▸ DATA PROVIDED:

Segment Open

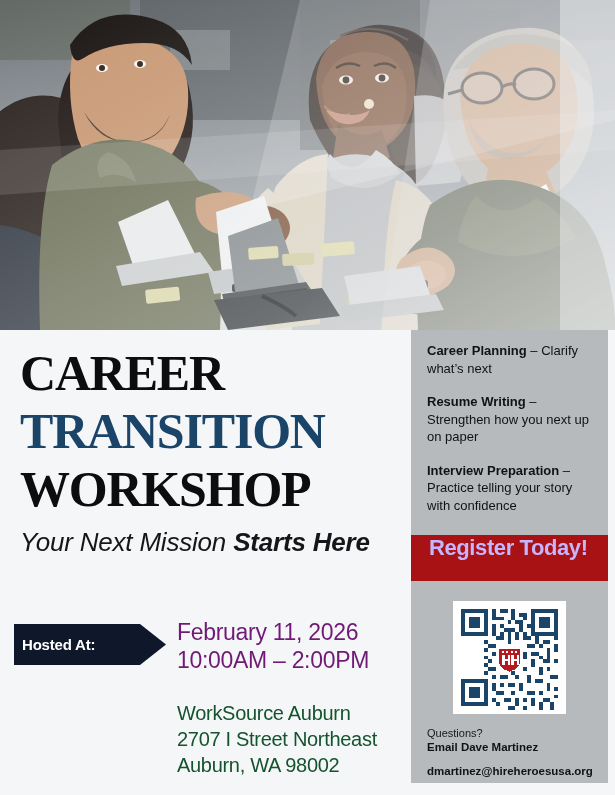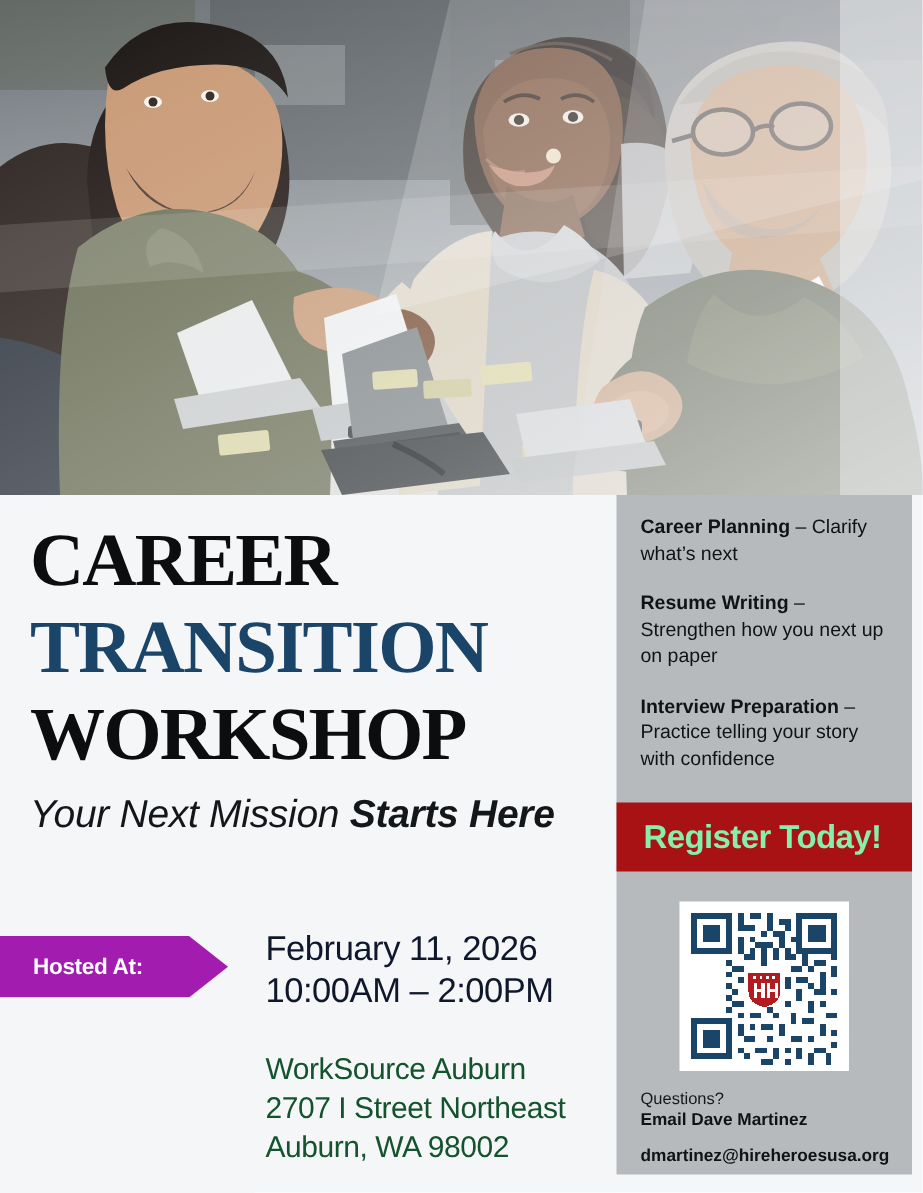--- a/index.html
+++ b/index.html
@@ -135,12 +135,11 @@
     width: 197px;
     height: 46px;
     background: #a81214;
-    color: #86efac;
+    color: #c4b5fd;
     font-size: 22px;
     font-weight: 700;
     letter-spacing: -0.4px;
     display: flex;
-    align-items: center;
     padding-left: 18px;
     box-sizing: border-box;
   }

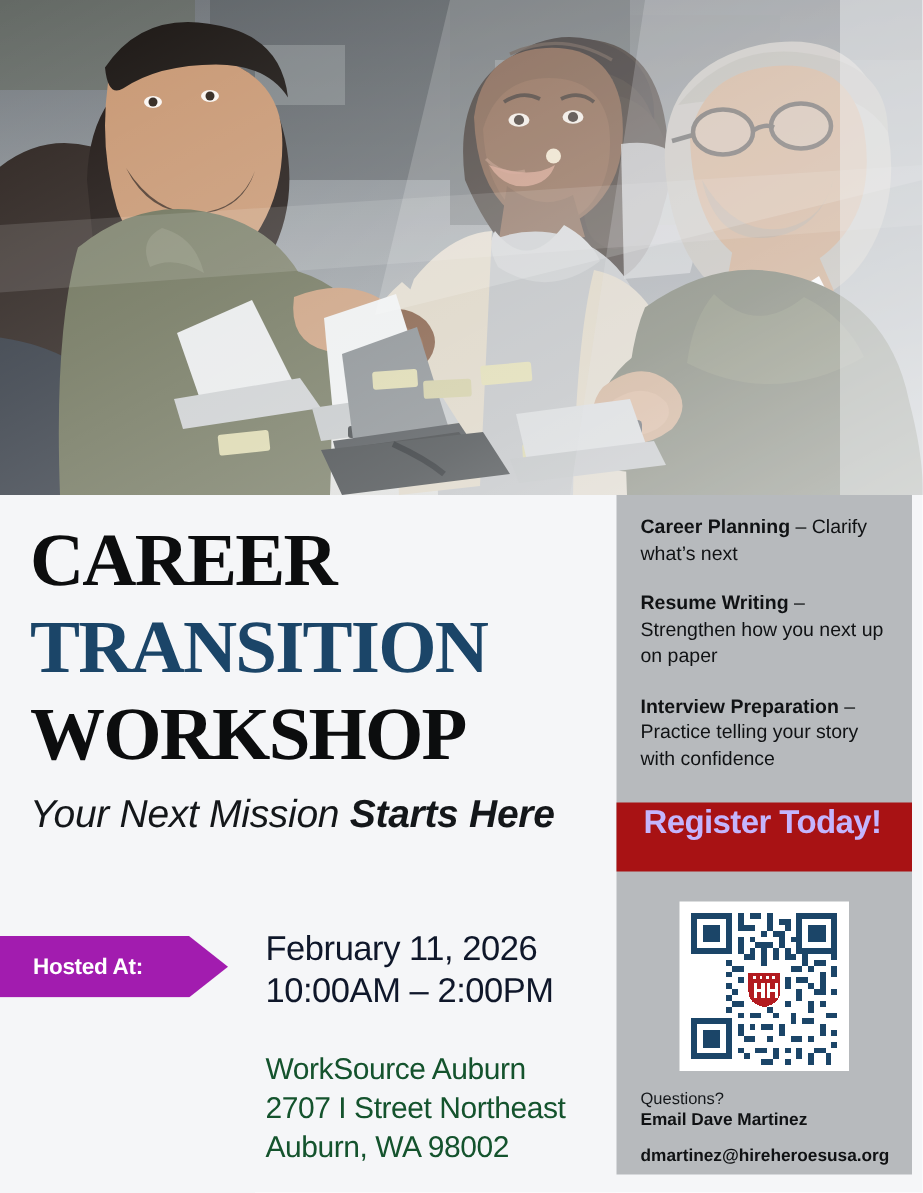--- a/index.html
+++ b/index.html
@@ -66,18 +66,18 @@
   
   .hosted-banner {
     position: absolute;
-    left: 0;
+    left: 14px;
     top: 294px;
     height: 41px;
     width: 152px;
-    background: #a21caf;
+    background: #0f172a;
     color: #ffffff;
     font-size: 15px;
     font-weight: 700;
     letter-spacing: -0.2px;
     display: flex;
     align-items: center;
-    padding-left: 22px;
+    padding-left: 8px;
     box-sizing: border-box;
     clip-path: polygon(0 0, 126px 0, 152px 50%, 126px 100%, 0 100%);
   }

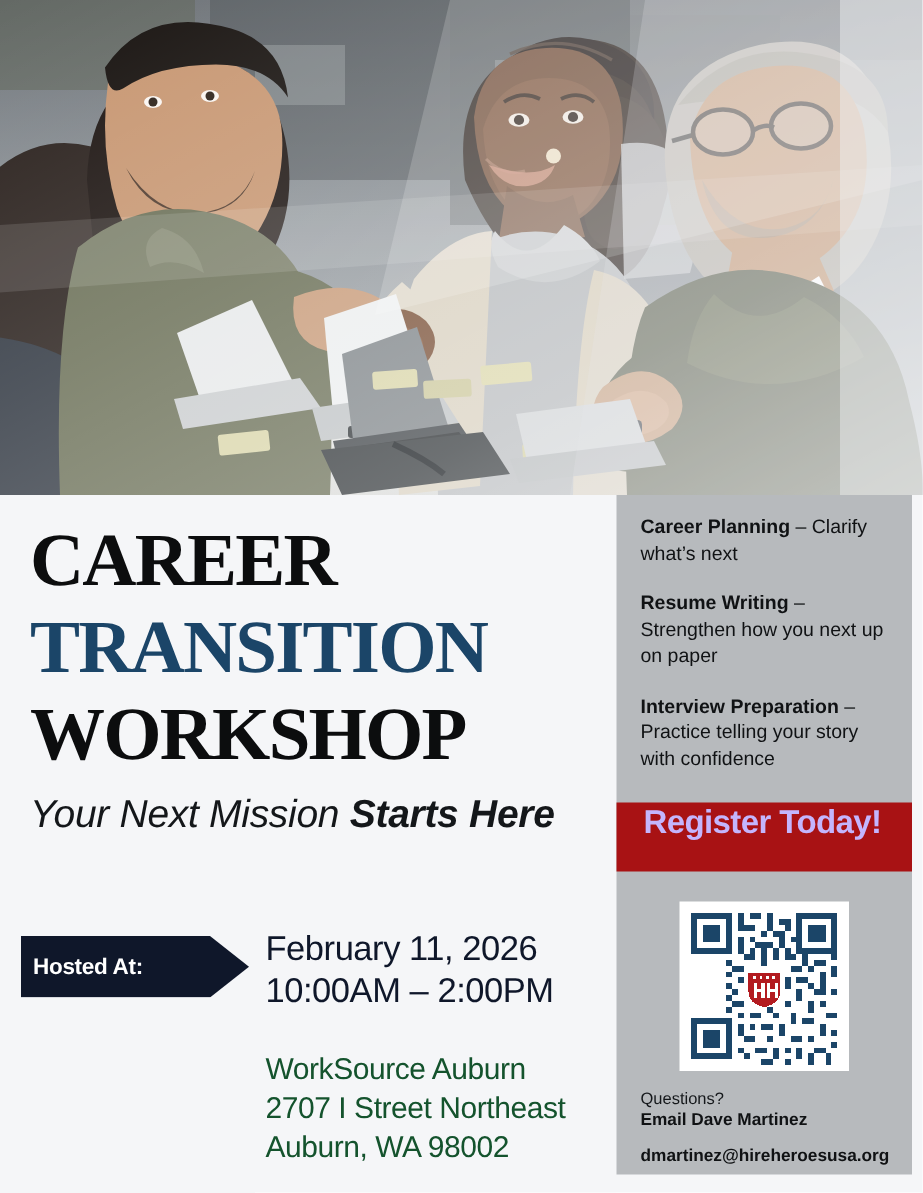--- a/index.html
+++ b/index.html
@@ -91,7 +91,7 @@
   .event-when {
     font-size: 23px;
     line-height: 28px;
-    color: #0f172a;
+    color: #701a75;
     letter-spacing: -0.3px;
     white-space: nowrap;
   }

Segment Closed

Count, in the listing, each line that holds the string "font", then give the count and nothing else.

▸ OUTPUT FOR THIS EXERCISE:
5